US Fish and Wildlife Service Director Dan Ashe admitted that the lesser prairie chicken protective status will not be popular in the five state noted, but claims the federal agency based its decision on the best science available. Apparently the prairie chicken, a type of grouse, has lost approximately 80 percent of its "traditional" habitat primarily because of ranching, oil and gas drilling, wind turbines, and the construction of power lines.

Oil and gas industry representatives maintain that drilling has a lesser effect on prairie chickens than the government has determined. "Adding another layer of regulation on the oil and gas industry in a region that is key to America's energy future and for which there is no clear environmental benefit runs counter to this administration's stated approach to energy and regulation," a statement from the American Petroleum Institute reads.

Oklahoma Attorney General Scott Pruitt recently filed a lawsuit against the Obama administration over allegedly shading dealings with an environmental group and the threatened status designation for the lesser prairie chicken. Pruitt believes that federal agencies are colluding with like-minded special interest groups and utilizing a "sue and settle" plan to actually encourage lawsuits which can ultimately be settled in terms favorable to the groups which penned the legal action.

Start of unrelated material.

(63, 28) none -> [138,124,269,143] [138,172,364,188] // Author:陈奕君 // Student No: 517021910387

Kansas Representative Tim Huelskamp sad that the Obama administration is threatening both the property rights of farmers and ranchers as well as energy production in the five states where the lesser prairie chicken roams free. "An effective conservation effort must be strictly voluntary if private property is to be respected and our rural way of life to be protected," Representative Huelskamp said.

Lawmakers from New Mexico are equally displeased with the new protective status of the bird. State officials have said that the threatened species status will "without question decimate economic development" and job creation in the southeastern region of New Mexico. The Defenders of Wildlife environmental groups feel the protective mandate was long overdue and corrects "overly broad exemptions" of land uses.

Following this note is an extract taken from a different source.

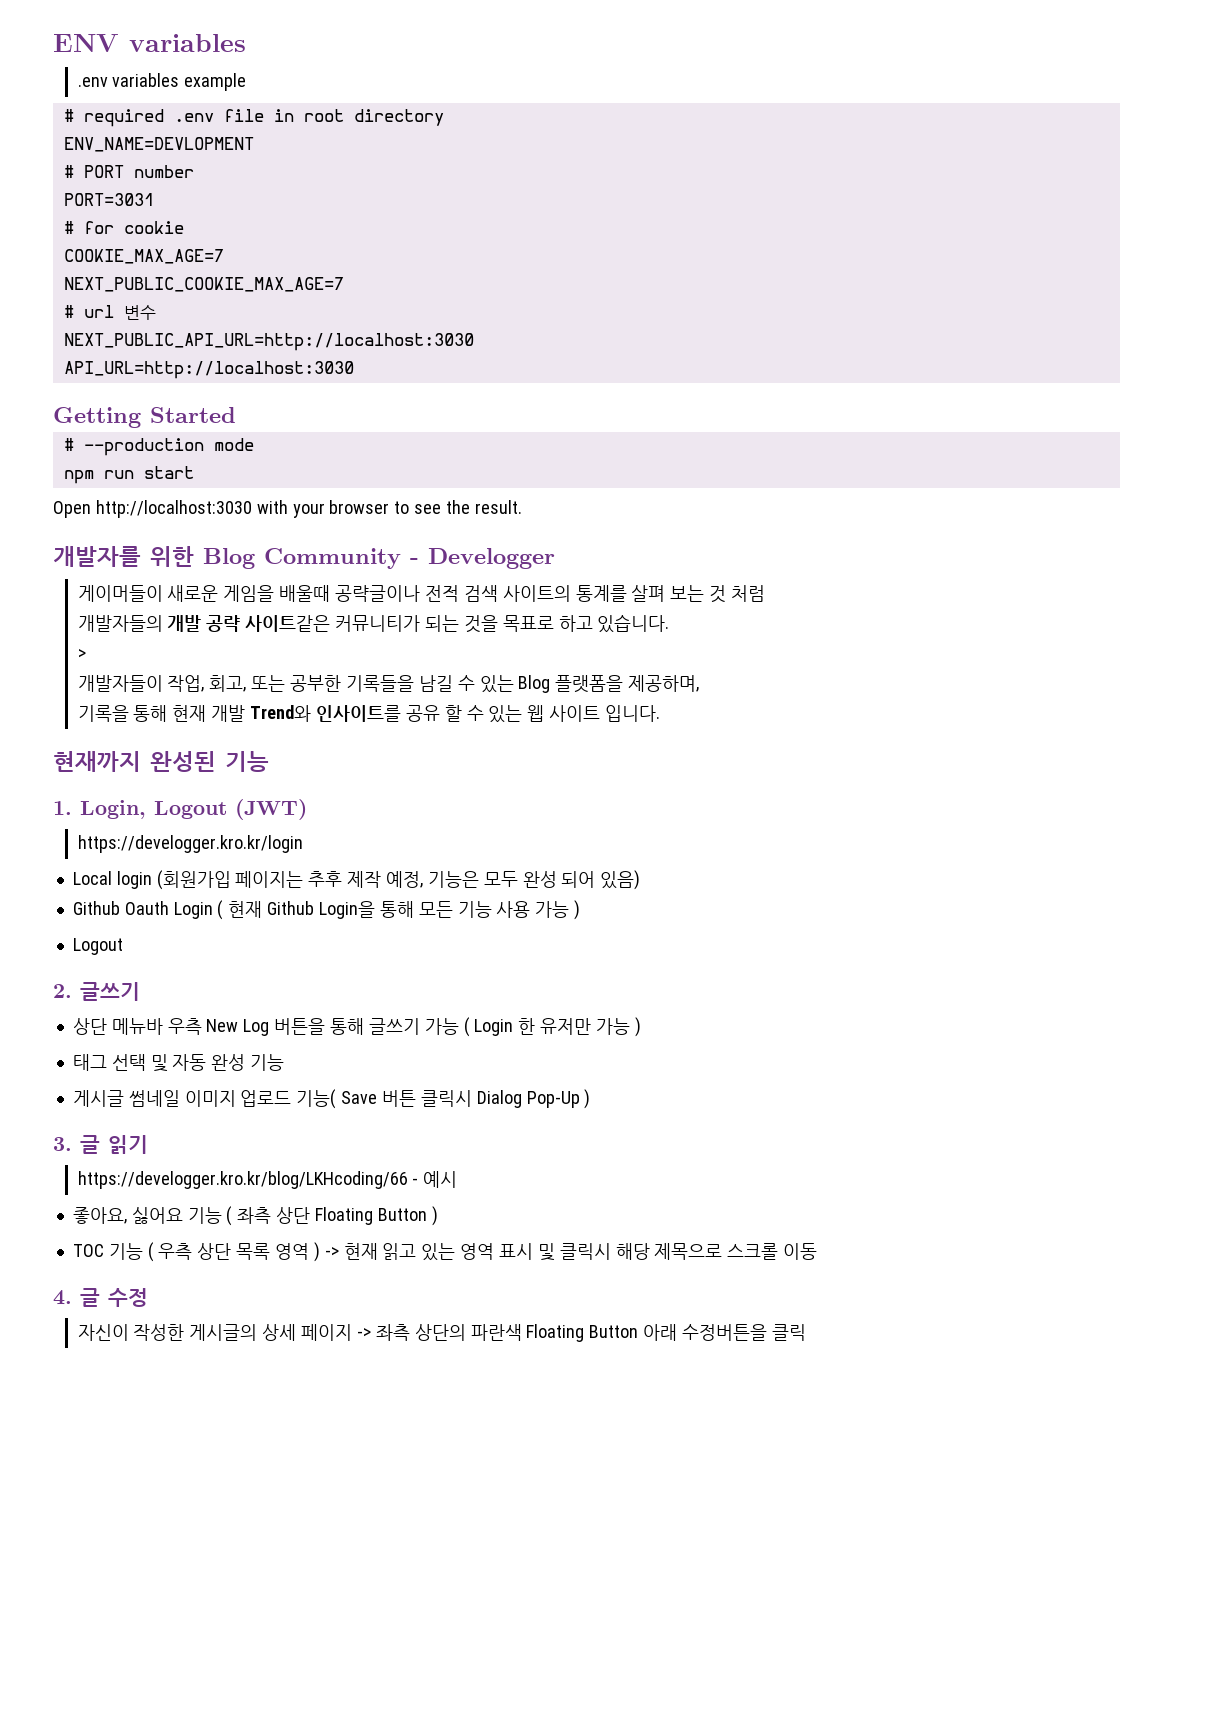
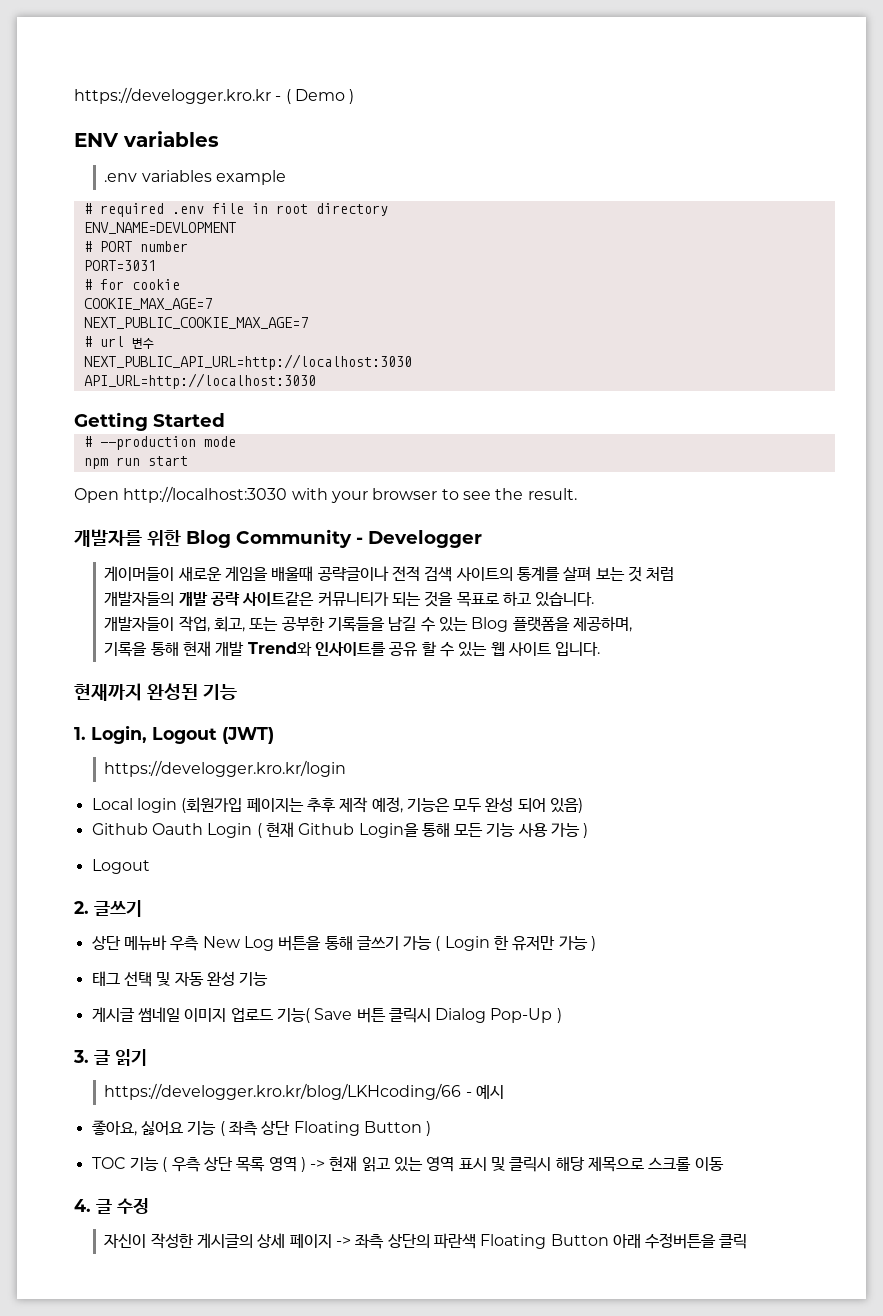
(53, 43) none -> [74,87,355,104] https://develogger.kro.kr - ( Demo ) //
[77,649,86,659] // > -> (595, 599) none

In addition to the property rights and economic concerns being voiced over the lesser prairie chicken threatened species status, some are also worried this could be one more step towards and Agenda 21 existence. Some key supporters of the so-called "regionalists" movement to push folks from rural areas into the city to bolster resources and curtail "excess" fuel consumption, promote the use of EPA and Fish and Wildlife restrictions on land use and denial of federal grants to accomplish the task.

Many who follow the potentially devastating decline of the honeybee population have asked why insects need to pollinate about 70 percent of our food supply are not being given the same generous protection as the lesser prairie chicken. Since 2005 the honeybee population has been is a drastic decline, yet no special protection order, or even a thorough study, has been ordered by the federal government. Colony Collapse Disorder has widely been blamed upon the use of chemical herbicides which contain neonicotinoids. Products such as Monsanto's Roundup Ready, and GMO crops have infiltrated at least as much of the honeybee's traditional habitat as oil rigs and ranches have with the lesser prairie chicken. A plethora of former Monsanto executives now hold key positions at the USDA, EPA, and FDA – making it extremely unlikely that GMO seeds and chemical herbicides will be looked upon as too intrusive and prompt survival measures being taken to protect the honeybee.